Он вспомнил вагон-ресторан международного экспресса, которым он ехал сюда, в Германию, своего попутчика и сотрапезника из министерства финансов. Действительный статский советник Шаврин… Они говорили тогда о группе удачливых и неуловимых фальшивомонетчиков и о том, что их следы потянулись сюда, в Германию! Появились фальшивые марки, немецкое правительство обеспокоено. Шаврин ехал в Берлин как раз по этому поводу… А здесь, в курортном Баден-Бадене, происходят таинственные и трагические события, которые как будто совсем не связаны с изготовлением фальшивых денег. Но вот выясняется: человек, скрывающийся под чужим именем, знал секретную информацию, связанную с фальшивыми деньгами…

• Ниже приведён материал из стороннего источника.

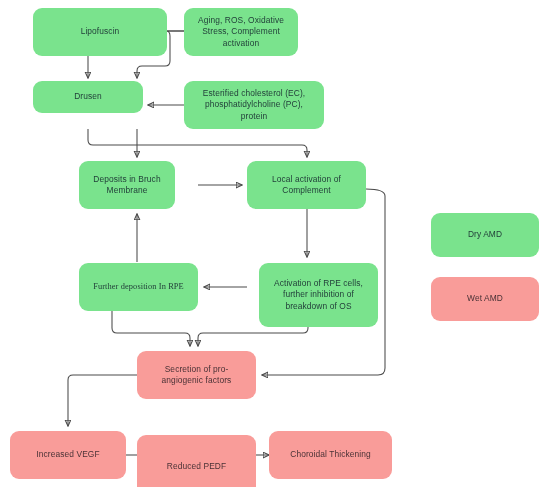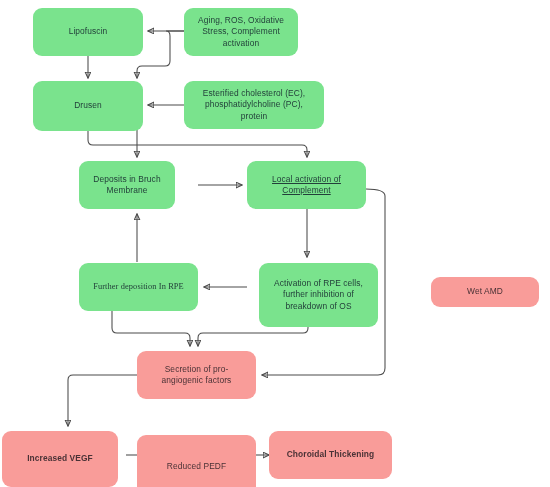--- a/index.html
+++ b/index.html
@@ -96,66 +96,69 @@
 
     <path d="M308,311 L308,328 Q308,333 303,333 L203,333 Q198,333 198,338 L198,346" marker-end="url(#arrow)"></path>
 
     <path d="M137,375 L73,375 Q68,375 68,380 L68,426" marker-end="url(#arrow)"></path>
 
     <path d="M126,455 L137,455"></path>
 
     <path d="M256,455 L269,455" marker-end="url(#arrow)"></path>
   </svg>
 
-  <div class="node green" style="left:33px; top:8px; width:110px; height:48px;">
+  <div class="node green" style="left:33px; top:8px; width:134px; height:48px;">
     <span>Lipofuscin</span>
   </div>
 
   <div class="node green" style="left:184px; top:8px; width:114px; height:48px;">
     <span>Aging, ROS, Oxidative Stress, Complement activation</span>
   </div>
 
-  <div class="node green" style="left:33px; top:81px; width:110px; height:50px;">
+  <div class="node green" style="left:33px; top:81px; width:110px; height:32px;">
     <span>Drusen</span>
   </div>
 
   <div class="node green" style="left:184px; top:81px; width:140px; height:48px;">
     <span>Esterified cholesterol (EC), phosphatidylcholine (PC), protein</span>
   </div>
 
   <div class="node green" style="left:79px; top:161px; width:96px; height:48px;">
     <span>Deposits in Bruch Membrane</span>
   </div>
 
-  <div class="node green" style="left:247px; top:161px; width:119px; height:48px;text-decoration:underline;">
+  <div class="node green" style="left:247px; top:161px; width:119px; height:48px;">
     <span>Local activation of Complement</span>
   </div>
 
   <div class="node green" style="left:79px; top:263px; width:119px; height:48px;font-family:Liberation Serif, serif;">
     <span>Further deposition In RPE</span>
   </div>
 
   <div class="node green" style="left:247px; top:263px; width:119px; height:64px;margin-left:12px;">
     <span>Activation of RPE cells, further inhibition of breakdown of OS</span>
   </div>
 
   <div class="node pink" style="left:137px; top:351px; width:119px; height:48px;">
     <span>Secretion of pro-angiogenic factors</span>
   </div>
 
-  <div class="node pink" style="left:2px; top:431px; width:116px; height:56px;font-weight:bold;">
+  <div class="node pink" style="left:10px; top:431px; width:116px; height:48px;">
     <span>Increased VEGF</span>
   </div>
 
   <div class="node pink" style="left:137px; top:435px; width:119px; height:64px;">
     <span>Reduced PEDF</span>
   </div>
 
-  <div class="node pink" style="left:269px; top:431px; width:123px; height:48px;font-weight:bold;">
+  <div class="node pink" style="left:269px; top:431px; width:123px; height:48px;">
     <span>Choroidal Thickening</span>
   </div>
 
+  <div class="node green" style="left:431px; top:213px; width:108px; height:44px;">
+    <span>Dry AMD</span>
+  </div>
 
-  <div class="node pink" style="left:431px; top:277px; width:108px; height:30px;">
+  <div class="node pink" style="left:431px; top:277px; width:108px; height:44px;">
     <span>Wet AMD</span>
   </div>
 
 </div>
 
 </body></html>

И еще – Викентий Павлович только сию минуту вспомнил один эпизод! Он стоял на веранде, курил трубку и случайно слышал, как Лапидаров приставал к Грете. Что он говорил тогда девушке, уговаривая ее пойти с ним в его комнату? Да, он обещал ей дать много марок. «У меня много марок, я богатый»… Лапидаров повторил это несколько раз, и, восстанавливая в памяти интонации Лапидарова, Викентий Павлович даже кивнул головой. Да, Лапидаров говорил явно как человек, способный поразить своим богатством. Много наличных марок… Что ж, это дает повод кое-что предположить!